(DATA TO EXAMINE)
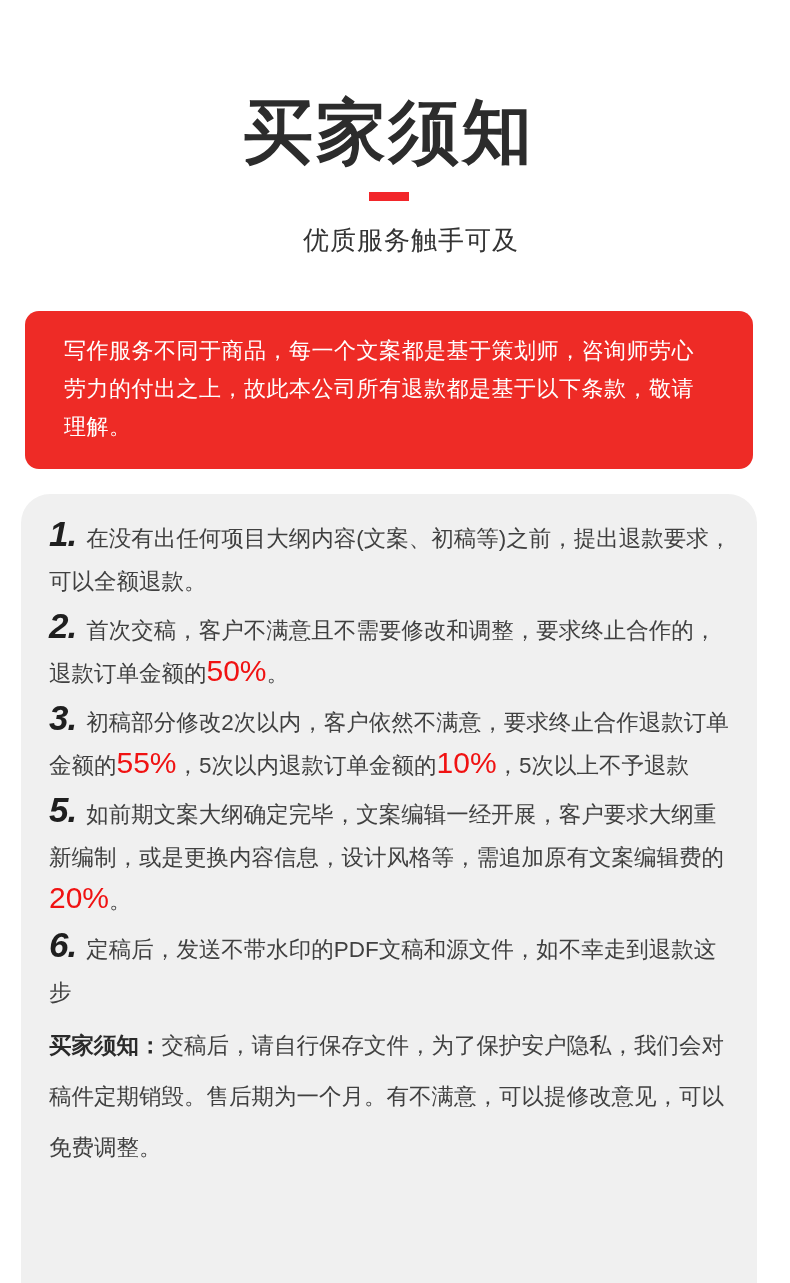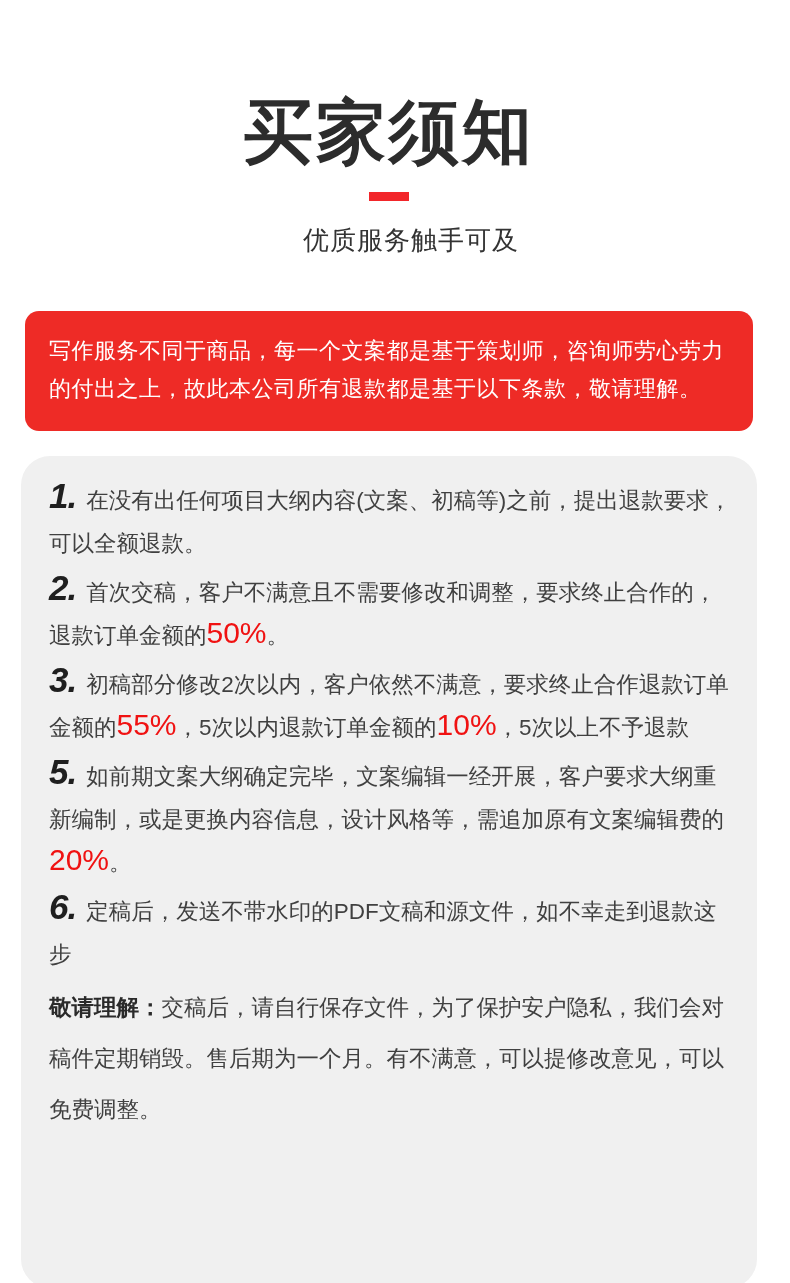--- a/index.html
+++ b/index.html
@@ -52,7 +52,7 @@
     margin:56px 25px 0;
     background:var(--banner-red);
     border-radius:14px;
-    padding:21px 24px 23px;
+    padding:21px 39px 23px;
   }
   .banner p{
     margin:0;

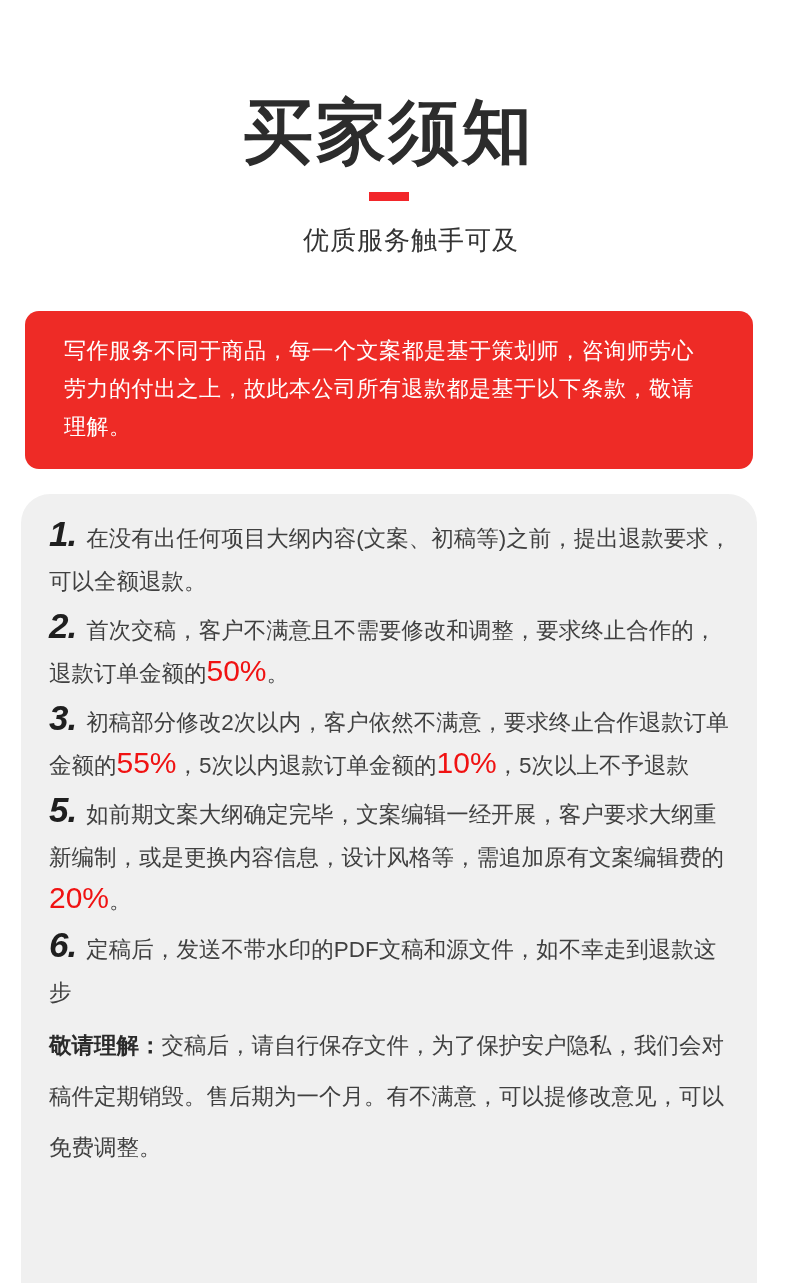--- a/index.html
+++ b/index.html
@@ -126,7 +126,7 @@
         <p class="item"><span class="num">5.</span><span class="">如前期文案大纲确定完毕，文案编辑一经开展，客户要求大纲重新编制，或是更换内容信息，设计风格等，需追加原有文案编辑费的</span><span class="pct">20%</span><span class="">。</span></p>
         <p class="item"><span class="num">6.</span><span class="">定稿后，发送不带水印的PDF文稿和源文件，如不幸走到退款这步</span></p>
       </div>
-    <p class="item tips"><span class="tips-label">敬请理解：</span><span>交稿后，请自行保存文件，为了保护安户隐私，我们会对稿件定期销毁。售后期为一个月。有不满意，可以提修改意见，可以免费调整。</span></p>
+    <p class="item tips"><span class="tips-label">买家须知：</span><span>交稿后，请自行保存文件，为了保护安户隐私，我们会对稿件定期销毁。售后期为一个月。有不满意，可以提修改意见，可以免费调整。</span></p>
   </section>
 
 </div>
(End DATA TO EXAMINE)
(DATA TO EXAMINE)
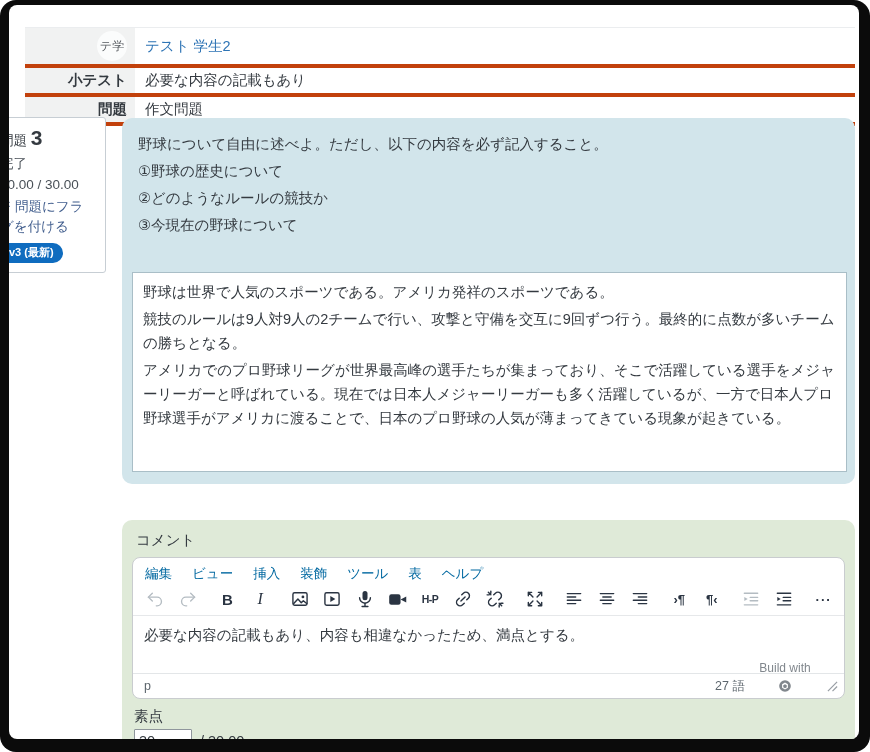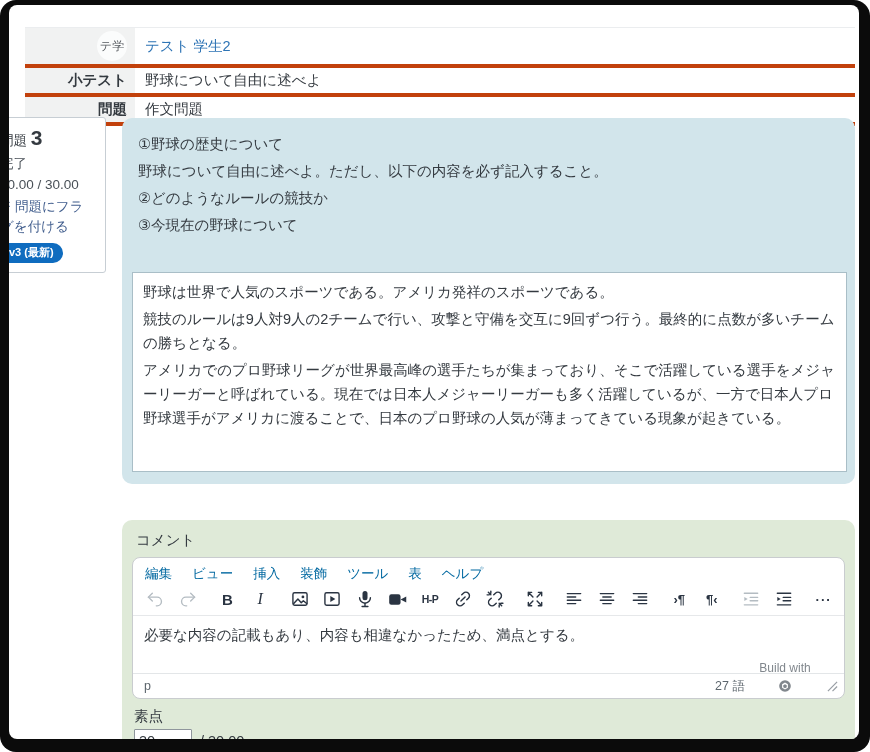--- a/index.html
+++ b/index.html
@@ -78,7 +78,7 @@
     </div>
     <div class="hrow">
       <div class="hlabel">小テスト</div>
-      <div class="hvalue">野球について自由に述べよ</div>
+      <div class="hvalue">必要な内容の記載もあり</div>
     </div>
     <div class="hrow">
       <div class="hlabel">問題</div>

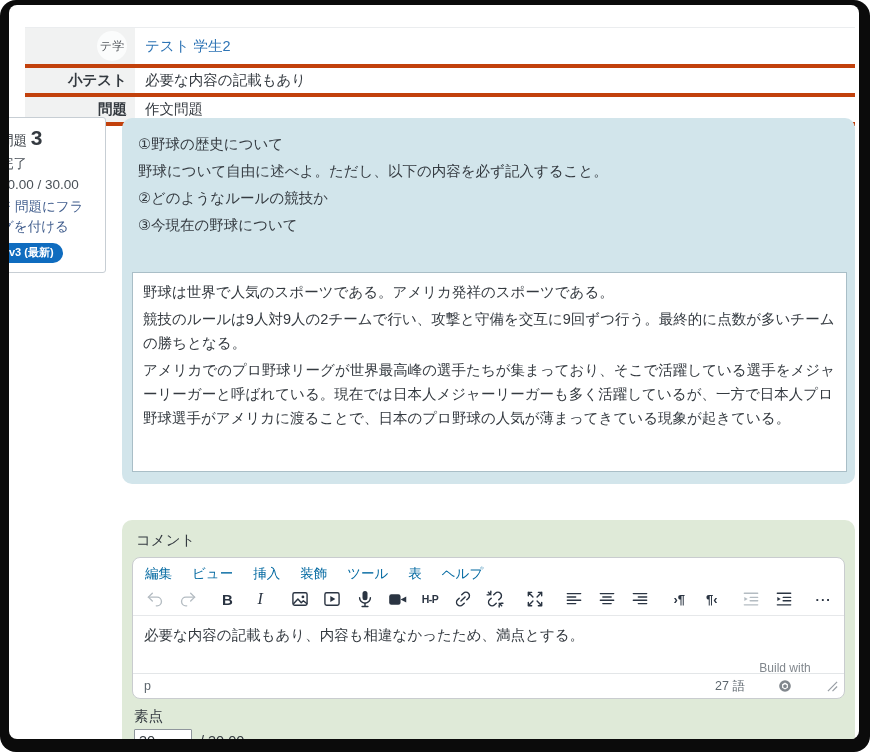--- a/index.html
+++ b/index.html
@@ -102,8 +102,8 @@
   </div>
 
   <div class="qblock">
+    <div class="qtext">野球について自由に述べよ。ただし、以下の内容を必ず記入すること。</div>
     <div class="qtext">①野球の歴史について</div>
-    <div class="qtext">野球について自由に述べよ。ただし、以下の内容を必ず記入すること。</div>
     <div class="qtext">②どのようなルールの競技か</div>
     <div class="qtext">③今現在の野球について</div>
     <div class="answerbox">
(End DATA TO EXAMINE)
Find the string "请自行保存文件" in the listing and copy every line in which it occurs.

-    <p class="item tips"><span class="tips-label">敬请理解：</span><span>交稿后，请自行保存文件，为了保护安户隐私，我们会对稿件定期销毁。售后期为一个月。有不满意，可以提修改意见，可以免费调整。</span></p>
+    <p class="item tips"><span class="tips-label">买家须知：</span><span>交稿后，请自行保存文件，为了保护安户隐私，我们会对稿件定期销毁。售后期为一个月。有不满意，可以提修改意见，可以免费调整。</span></p>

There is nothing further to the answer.